- TASK INSTRUCTIONS -
Please return only the lines from the one holding "width:1px; height:16px; background:#454545;" through the one holding "position:absolute; left:190px; top:469px;", exactly as they appear in the records below, both ends included.

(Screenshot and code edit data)

________________________________________

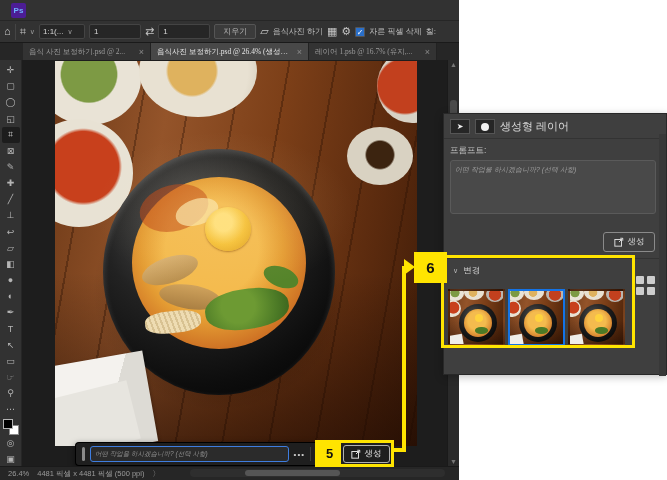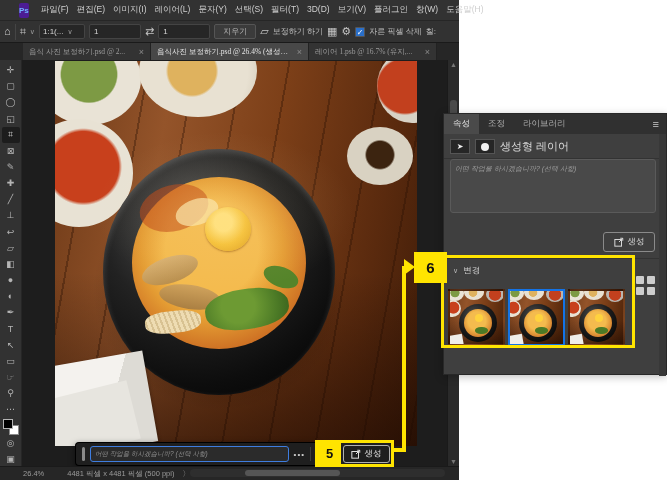--- a/index.html
+++ b/index.html
@@ -3,21 +3,21 @@
 <meta charset="utf-8">
 <style>
   * { margin:0; padding:0; box-sizing:border-box; }
   html,body { background:#fff; }
   body { font-family:"Liberation Sans","DejaVu Sans",sans-serif; }
   #app { position:relative; width:667px; height:480px; background:#fff; overflow:hidden; }
 
   
   .ps-window { position:absolute; left:0; top:0; width:459px; height:480px; background:#1e1e1e; }
   .menubar { position:absolute; left:0; top:0; width:459px; height:21px; background:#323232; display:flex; align-items:center; gap:2px; border-bottom:1px solid #262626; }
-  .ps-logo { width:15px; height:15px; background:#4c1d95; color:#6fb3ff; font-size:8px; font-weight:bold; display:flex; align-items:center; justify-content:center; margin:0 6px 0 19px; border-radius:2px; }
+  .ps-logo { width:15px; height:15px; background:#4c1d95; color:#6fb3ff; font-size:8px; font-weight:bold; display:flex; align-items:center; justify-content:center; margin:0 6px 0 11px; border-radius:2px; }
   .menu-item { color:#cfcfcf; font-size:8.5px; padding:0 4px; white-space:nowrap; }
 
   .optionsbar { position:absolute; left:0; top:21px; width:459px; height:22px; background:#323232; border-bottom:1px solid #1a1a1a; display:flex; align-items:center; gap:4px; padding:0 4px; }
   .opt-icon { color:#c3c3c3; font-size:11px; line-height:1; }
   .opt-sep { width:1px; height:16px; background:#454545; }
   .opt-chevron { color:#9a9a9a; font-size:7px; }
   .opt-select { background:#262626; border:1px solid #444; color:#d5d5d5; font-size:8px; height:15px; display:flex; align-items:center; gap:4px; padding:0 3px; min-width:46px; border-radius:2px; }
   .opt-input { background:#262626; border:1px solid #444; color:#d5d5d5; font-size:8px; height:15px; width:52px; padding:0 4px; display:flex; align-items:center; border-radius:2px; }
   .opt-btn { background:#3b3b3b; border:1px solid #555; color:#b8b8b8; font-size:8px; height:15px; padding:0 8px; display:flex; align-items:center; border-radius:2px; }
   .opt-label { color:#bdbdbd; font-size:8px; white-space:nowrap; }
@@ -35,21 +35,21 @@
   .swatches { position:relative; width:16px; height:16px; margin-top:2px; }
   .swatch-fg { position:absolute; left:0; top:0; width:10px; height:10px; background:#000; border:1px solid #b5b5b5; z-index:2; }
   .swatch-bg { position:absolute; right:0; bottom:0; width:10px; height:10px; background:#fff; border:1px solid #888; }
 
   
   .canvas { position:absolute; left:22px; top:60px; width:425px; height:406px; background:#1d1d1d; overflow:hidden; }
   .vscroll { position:absolute; left:447px; top:60px; width:12px; height:406px; background:#2a2a2a; border-left:1px solid #1a1a1a; }
   .vscroll .arrow { position:absolute; left:2px; color:#777; font-size:7px; }
   .vscroll .thumb-v { position:absolute; left:2px; top:40px; width:7px; height:120px; background:#4a4a4a; border-radius:3px; }
   .bottombar { position:absolute; left:0; top:466px; width:459px; height:14px; background:#262626; border-top:1px solid #1a1a1a; display:flex; align-items:center; }
-  .status-text { color:#9a9a9a; font-size:7.5px; margin-left:23px; white-space:nowrap; }
+  .status-text { color:#9a9a9a; font-size:7.5px; margin-left:8px; white-space:nowrap; }
   .status-chev { color:#9a9a9a; font-size:7.5px; margin-left:8px; }
   .hscroll { position:absolute; left:190px; top:469px; width:255px; height:8px; background:#2e2e2e; border-radius:4px; }
   .hscroll .thumb-h { position:absolute; left:55px; top:1px; width:95px; height:6px; background:#555; border-radius:3px; }
 
   .photo { position:absolute; left:33px; top:1px; width:362px; height:385px; overflow:hidden;
     background:
       linear-gradient(180deg, rgba(0,0,0,0) 55%, rgba(20,5,0,.55) 100%),
       repeating-linear-gradient(100deg, rgba(40,15,2,.35) 0 2px, rgba(0,0,0,0) 2px 46px),
       linear-gradient(100deg, #6e3a18 0%, #94542a 28%, #7c3f18 55%, #5a2a0e 82%, #3f1c08 100%);
   }
@@ -134,51 +134,37 @@
   .gen-icon-svg { width:10px; height:10px; }
 </style>
 </head>
 <body>
 
 <div id="app">
   <div class="ps-window">
 
     <div class="menubar">
       <span class="ps-logo">Ps</span>
-      <span id="menu-items" style="display: flex;">
-          <span class="menu-item">파일(F)</span>
-          <span class="menu-item">편집(E)</span>
-          <span class="menu-item">이미지(I)</span>
-          <span class="menu-item">레이어(L)</span>
-          <span class="menu-item">문자(Y)</span>
-          <span class="menu-item">선택(S)</span>
-          <span class="menu-item">필터(T)</span>
-          <span class="menu-item">3D(D)</span>
-          <span class="menu-item">보기(V)</span>
-          <span class="menu-item">플러그인</span>
-          <span class="menu-item">창(W)</span>
-          <span class="menu-item">도움말(H)</span>
-        </span>
     </div>
 
     <div class="optionsbar">
       <span class="opt-icon">⌂</span>
       <span class="opt-sep"></span>
       <span class="opt-icon">⌗</span>
       <span class="opt-chevron">∨</span>
       <span class="opt-select">
         <span>1:1(...</span>
         <span class="opt-chevron">∨</span>
       </span>
       <span class="opt-input">1</span>
       <span class="opt-icon">⇄</span>
       <span class="opt-input">1</span>
       <span class="opt-btn">지우기</span>
       <span class="opt-icon">▱</span>
-      <span class="opt-label">보정하기 하기</span>
+      <span class="opt-label">음식사진 하기</span>
       <span class="opt-icon">▦</span>
       <span class="opt-icon">⚙</span>
       <span class="opt-check">✓</span>
       <span class="opt-label">자른 픽셀 삭제</span>
       <span class="opt-label">칠:</span>
     </div>
 
     <div class="tabbar" id="doc-tabs">
         <div class="doc-tab" style="width: 128px;">
           <span class="tab-label">음식 사진 보정하기.psd @ 2...</span>
@@ -267,33 +253,28 @@
       <span class="status-text">26.4%</span>
       <span class="status-text">4481 픽셀 x 4481 픽셀 (500 ppi)</span>
       <span class="status-chev">〉</span>
     </div>
     <div class="hscroll">
       <span class="thumb-h"></span>
     </div>
   </div>
 
   <div class="panel">
-    <div class="panel-tabs" id="panel-tabs">
-        <div class="panel-tab active">속성</div>
-        <div class="panel-tab">조정</div>
-        <div class="panel-tab">라이브러리</div>
-        <div class="panel-menu">≡</div>
-      </div>
     <div class="layer-row">
       <span class="layer-icon1">➤</span>
       <span class="layer-icon2">
           <b></b>
         </span>
       <span class="layer-type">생성형 레이어</span>
     </div>
+    <div class="prompt-label">프롬프트:</div>
     <div class="prompt-box">어떤 작업을 하시겠습니까? (선택 사항)</div>
     <div class="gen-btn">
       <svg class="gen-icon-svg" viewBox="0 0 12 12">
           <rect x="1" y="3" width="8" height="8" fill="none" stroke="#d8d8d8" stroke-width="1.2"></rect>
           <path d="M6 6 L10.5 1.5 M7.5 1.5 h3 v3" stroke="#d8d8d8" stroke-width="1.2" fill="none"></path>
         </svg>
       <span>생성</span>
     </div>
     <div class="panel-divider"></div>
     <div class="var-header">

________________________________________

- ANSWER SPACE -
   .opt-sep { width:1px; height:16px; background:#454545; }
   .opt-chevron { color:#9a9a9a; font-size:7px; }
   .opt-select { background:#262626; border:1px solid #444; color:#d5d5d5; font-size:8px; height:15px; display:flex; align-items:center; gap:4px; padding:0 3px; min-width:46px; border-radius:2px; }
   .opt-input { background:#262626; border:1px solid #444; color:#d5d5d5; font-size:8px; height:15px; width:52px; padding:0 4px; display:flex; align-items:center; border-radius:2px; }
   .opt-btn { background:#3b3b3b; border:1px solid #555; color:#b8b8b8; font-size:8px; height:15px; padding:0 8px; display:flex; align-items:center; border-radius:2px; }
   .opt-label { color:#bdbdbd; font-size:8px; white-space:nowrap; }
@@ -35,21 +35,21 @@
   .swatches { position:relative; width:16px; height:16px; margin-top:2px; }
   .swatch-fg { position:absolute; left:0; top:0; width:10px; height:10px; background:#000; border:1px solid #b5b5b5; z-index:2; }
   .swatch-bg { position:absolute; right:0; bottom:0; width:10px; height:10px; background:#fff; border:1px solid #888; }
 
   
   .canvas { position:absolute; left:22px; top:60px; width:425px; height:406px; background:#1d1d1d; overflow:hidden; }
   .vscroll { position:absolute; left:447px; top:60px; width:12px; height:406px; background:#2a2a2a; border-left:1px solid #1a1a1a; }
   .vscroll .arrow { position:absolute; left:2px; color:#777; font-size:7px; }
   .vscroll .thumb-v { position:absolute; left:2px; top:40px; width:7px; height:120px; background:#4a4a4a; border-radius:3px; }
   .bottombar { position:absolute; left:0; top:466px; width:459px; height:14px; background:#262626; border-top:1px solid #1a1a1a; display:flex; align-items:center; }
-  .status-text { color:#9a9a9a; font-size:7.5px; margin-left:23px; white-space:nowrap; }
+  .status-text { color:#9a9a9a; font-size:7.5px; margin-left:8px; white-space:nowrap; }
   .status-chev { color:#9a9a9a; font-size:7.5px; margin-left:8px; }
   .hscroll { position:absolute; left:190px; top:469px; width:255px; height:8px; background:#2e2e2e; border-radius:4px; }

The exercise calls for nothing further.